--- Material to process ---

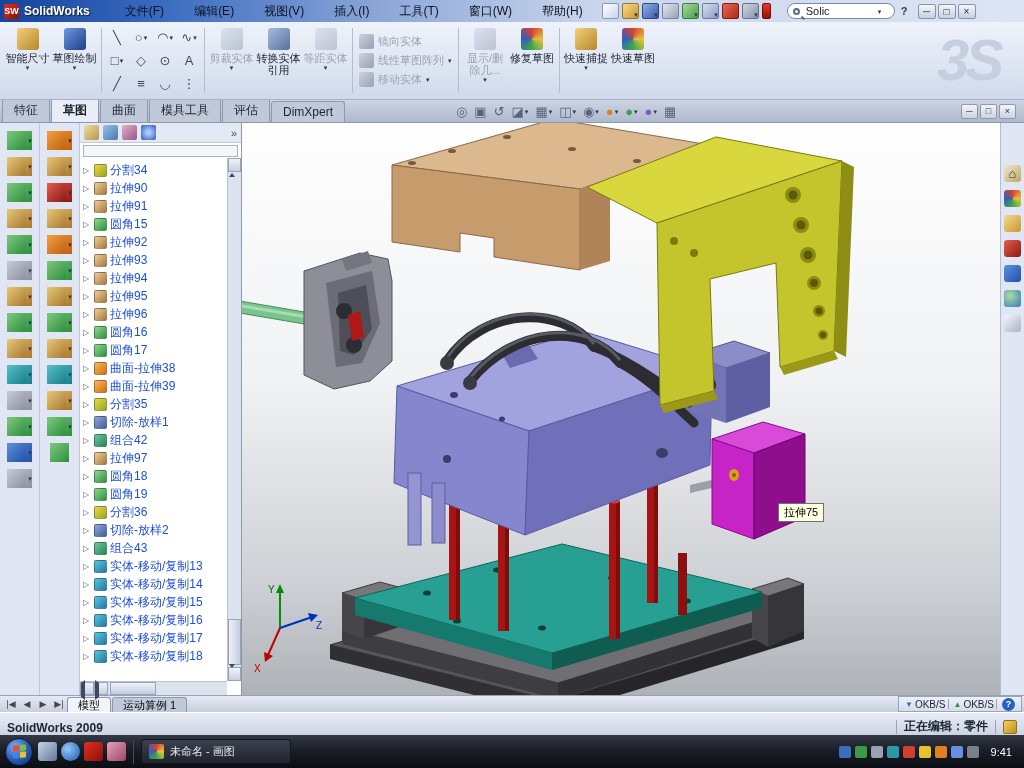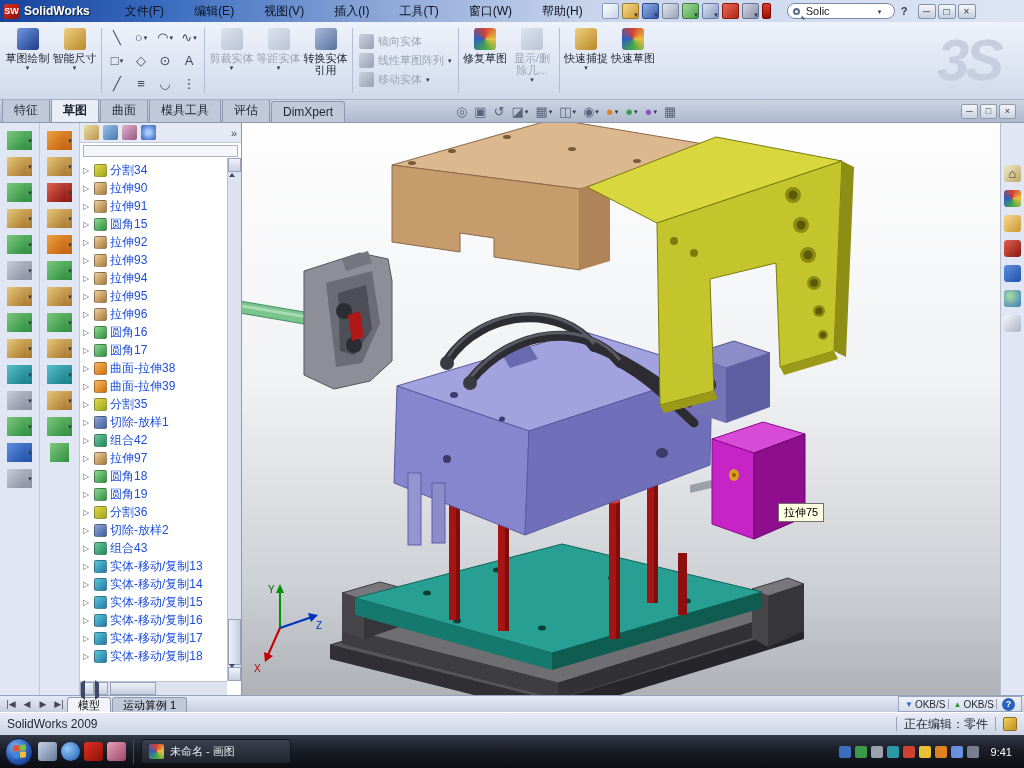--- a/index.html
+++ b/index.html
@@ -149,21 +149,21 @@
   .dtab{padding:1px 10px;border:1px solid #8e99ae;border-bottom:none;background:#c0c9da;
     border-radius:3px 3px 0 0;margin-right:1px;font-size:11px;height:15px;line-height:13px;}
   .dtab.active{background:#f2f4f9;}
   .net{margin-left:auto;display:flex;align-items:center;gap:5px;background:linear-gradient(#eef1f8,#d6dcea);
     border:1px solid #9aa4ba;height:16px;padding:0 6px;margin-right:2px;font-size:10px;color:#1c2430;}
   .net-arrow{font-size:8px;} .net-arrow.dn{color:#2870c8;} .net-arrow.up{color:#2a9a2a;}
   .net-sep{width:1px;height:10px;background:#9aa4ba;}
   .net-help{width:13px;height:13px;border-radius:50%;background:#2860c0;color:#fff;font-size:9px;
     line-height:13px;text-align:center;font-weight:bold;}
   .statusbar{height:23px;background:linear-gradient(180deg,#e8ecf6,#ccd4e4);border-top:1px solid #ffffff;
-    display:flex;align-items:center;padding:0 7px;font-size:12px;color:#1c2430;}
+    display:flex;align-items:flex-end;padding:0 7px;font-size:12px;color:#1c2430;font-weight:bold;}
   .sb-right{margin-left:auto;display:flex;align-items:center;gap:7px;}
   .sb-sep{width:1px;height:14px;background:#9aa4ba;}
   .pencil-icon{width:14px;height:14px;background:linear-gradient(135deg,#f0d060,#c09020);border-radius:2px;border:1px solid #907018;}
   .taskbar{height:33px;background:linear-gradient(180deg,#343947 0%,#1b1e27 45%,#0b0d13 100%);
     display:flex;align-items:center;padding:0 5px;gap:5px;}
   .start-orb{width:28px;height:28px;border-radius:50%;flex:none;border:1px solid #0a1c40;
     background:radial-gradient(circle at 35% 30%,#7ab0f0,#2858b0 55%,#102c66);
     display:flex;align-items:center;justify-content:center;}
   .flag{width:13px;height:13px;display:grid;grid-template-columns:1fr 1fr;grid-template-rows:1fr 1fr;gap:1px;transform:skewY(-6deg);}
   .flag span{border-radius:1px;}
@@ -238,28 +238,28 @@
 
     <span class="win-btn">─</span>
         <span class="win-btn">□</span>
         <span class="win-btn">×</span>
       </div>
   </div>
 
   <div class="ribbon">
     <div style="display:flex">
 
-    <div class="rb-big ic-sketch caret">
+    <div class="rb-big ic-dim caret">
+          <span class="ic"></span>
+          <span class="lbl">智能尺寸</span>
+          <span class="caret-glyph">▾</span>
+        </div>
+        <div class="rb-big ic-sketch caret">
           <span class="ic"></span>
           <span class="lbl">草图绘制</span>
-          <span class="caret-glyph">▾</span>
-        </div>
-        <div class="rb-big ic-dim caret">
-          <span class="ic"></span>
-          <span class="lbl">智能尺寸</span>
           <span class="caret-glyph">▾</span>
         </div>
       </div>
     <div class="rb-sep"></div>
     <div class="sk-grid">
 
     <div class="sk-cell">
           <span>╲</span>
         </div>
         <div class="sk-cell caret">
@@ -301,28 +301,28 @@
         </div>
       </div>
     <div class="rb-sep"></div>
     <div style="display:flex">
 
     <div class="rb-big disabled caret">
           <span class="ic"></span>
           <span class="lbl">剪裁实体</span>
           <span class="caret-glyph">▾</span>
         </div>
+        <div class="rb-big ic-slate">
+          <span class="ic"></span>
+          <span class="lbl">转换实体引用</span>
+        </div>
         <div class="rb-big disabled caret">
           <span class="ic"></span>
           <span class="lbl">等距实体</span>
           <span class="caret-glyph">▾</span>
-        </div>
-        <div class="rb-big ic-slate">
-          <span class="ic"></span>
-          <span class="lbl">转换实体引用</span>
         </div>
       </div>
     <div class="rb-sep"></div>
     <div class="stack">
 
     <div class="stack-item disabled">
           <span class="ic"></span>
           <span>镜向实体</span>
         </div>
         <div class="stack-item disabled caret">
@@ -332,28 +332,28 @@
         </div>
         <div class="stack-item disabled caret">
           <span class="ic"></span>
           <span>移动实体</span>
           <span class="caret-glyph">▾</span>
         </div>
       </div>
     <div class="rb-sep"></div>
     <div style="display:flex">
 
-    <div class="rb-big ic-multi">
+    <div class="rb-big disabled caret">
+          <span class="ic"></span>
+          <span class="lbl">显示/删除几...</span>
+          <span class="caret-glyph">▾</span>
+        </div>
+        <div class="rb-big ic-multi">
           <span class="ic"></span>
           <span class="lbl">修复草图</span>
-        </div>
-        <div class="rb-big disabled caret">
-          <span class="ic"></span>
-          <span class="lbl">显示/删除几...</span>
-          <span class="caret-glyph">▾</span>
         </div>
       </div>
     <div class="rb-sep"></div>
     <div style="display:flex">
 
     <div class="rb-big ic-gold caret">
           <span class="ic"></span>
           <span class="lbl">快速捕捉</span>
           <span class="caret-glyph">▾</span>
         </div>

---

→ Your assignment: Omitting all pictures, set the listing down exactly.

→ Answer to this problem:
--- a/index.html
+++ b/index.html
@@ -149,21 +149,21 @@
   .dtab{padding:1px 10px;border:1px solid #8e99ae;border-bottom:none;background:#c0c9da;
     border-radius:3px 3px 0 0;margin-right:1px;font-size:11px;height:15px;line-height:13px;}
   .dtab.active{background:#f2f4f9;}
   .net{margin-left:auto;display:flex;align-items:center;gap:5px;background:linear-gradient(#eef1f8,#d6dcea);
     border:1px solid #9aa4ba;height:16px;padding:0 6px;margin-right:2px;font-size:10px;color:#1c2430;}
   .net-arrow{font-size:8px;} .net-arrow.dn{color:#2870c8;} .net-arrow.up{color:#2a9a2a;}
   .net-sep{width:1px;height:10px;background:#9aa4ba;}
   .net-help{width:13px;height:13px;border-radius:50%;background:#2860c0;color:#fff;font-size:9px;
     line-height:13px;text-align:center;font-weight:bold;}
   .statusbar{height:23px;background:linear-gradient(180deg,#e8ecf6,#ccd4e4);border-top:1px solid #ffffff;
-    display:flex;align-items:center;padding:0 7px;font-size:12px;color:#1c2430;}
+    display:flex;align-items:flex-end;padding:0 7px;font-size:12px;color:#1c2430;font-weight:bold;}
   .sb-right{margin-left:auto;display:flex;align-items:center;gap:7px;}
   .sb-sep{width:1px;height:14px;background:#9aa4ba;}
   .pencil-icon{width:14px;height:14px;background:linear-gradient(135deg,#f0d060,#c09020);border-radius:2px;border:1px solid #907018;}
   .taskbar{height:33px;background:linear-gradient(180deg,#343947 0%,#1b1e27 45%,#0b0d13 100%);
     display:flex;align-items:center;padding:0 5px;gap:5px;}
   .start-orb{width:28px;height:28px;border-radius:50%;flex:none;border:1px solid #0a1c40;
     background:radial-gradient(circle at 35% 30%,#7ab0f0,#2858b0 55%,#102c66);
     display:flex;align-items:center;justify-content:center;}
   .flag{width:13px;height:13px;display:grid;grid-template-columns:1fr 1fr;grid-template-rows:1fr 1fr;gap:1px;transform:skewY(-6deg);}
   .flag span{border-radius:1px;}
@@ -238,28 +238,28 @@
 
     <span class="win-btn">─</span>
         <span class="win-btn">□</span>
         <span class="win-btn">×</span>
       </div>
   </div>
 
   <div class="ribbon">
     <div style="display:flex">
 
-    <div class="rb-big ic-sketch caret">
+    <div class="rb-big ic-dim caret">
+          <span class="ic"></span>
+          <span class="lbl">智能尺寸</span>
+          <span class="caret-glyph">▾</span>
+        </div>
+        <div class="rb-big ic-sketch caret">
           <span class="ic"></span>
           <span class="lbl">草图绘制</span>
-          <span class="caret-glyph">▾</span>
-        </div>
-        <div class="rb-big ic-dim caret">
-          <span class="ic"></span>
-          <span class="lbl">智能尺寸</span>
           <span class="caret-glyph">▾</span>
         </div>
       </div>
     <div class="rb-sep"></div>
     <div class="sk-grid">
 
     <div class="sk-cell">
           <span>╲</span>
         </div>
         <div class="sk-cell caret">
@@ -301,28 +301,28 @@
         </div>
       </div>
     <div class="rb-sep"></div>
     <div style="display:flex">
 
     <div class="rb-big disabled caret">
           <span class="ic"></span>
           <span class="lbl">剪裁实体</span>
           <span class="caret-glyph">▾</span>
         </div>
+        <div class="rb-big ic-slate">
+          <span class="ic"></span>
+          <span class="lbl">转换实体引用</span>
+        </div>
         <div class="rb-big disabled caret">
           <span class="ic"></span>
           <span class="lbl">等距实体</span>
           <span class="caret-glyph">▾</span>
-        </div>
-        <div class="rb-big ic-slate">
-          <span class="ic"></span>
-          <span class="lbl">转换实体引用</span>
         </div>
       </div>
     <div class="rb-sep"></div>
     <div class="stack">
 
     <div class="stack-item disabled">
           <span class="ic"></span>
           <span>镜向实体</span>
         </div>
         <div class="stack-item disabled caret">
@@ -332,28 +332,28 @@
         </div>
         <div class="stack-item disabled caret">
           <span class="ic"></span>
           <span>移动实体</span>
           <span class="caret-glyph">▾</span>
         </div>
       </div>
     <div class="rb-sep"></div>
     <div style="display:flex">
 
-    <div class="rb-big ic-multi">
+    <div class="rb-big disabled caret">
+          <span class="ic"></span>
+          <span class="lbl">显示/删除几...</span>
+          <span class="caret-glyph">▾</span>
+        </div>
+        <div class="rb-big ic-multi">
           <span class="ic"></span>
           <span class="lbl">修复草图</span>
-        </div>
-        <div class="rb-big disabled caret">
-          <span class="ic"></span>
-          <span class="lbl">显示/删除几...</span>
-          <span class="caret-glyph">▾</span>
         </div>
       </div>
     <div class="rb-sep"></div>
     <div style="display:flex">
 
     <div class="rb-big ic-gold caret">
           <span class="ic"></span>
           <span class="lbl">快速捕捉</span>
           <span class="caret-glyph">▾</span>
         </div>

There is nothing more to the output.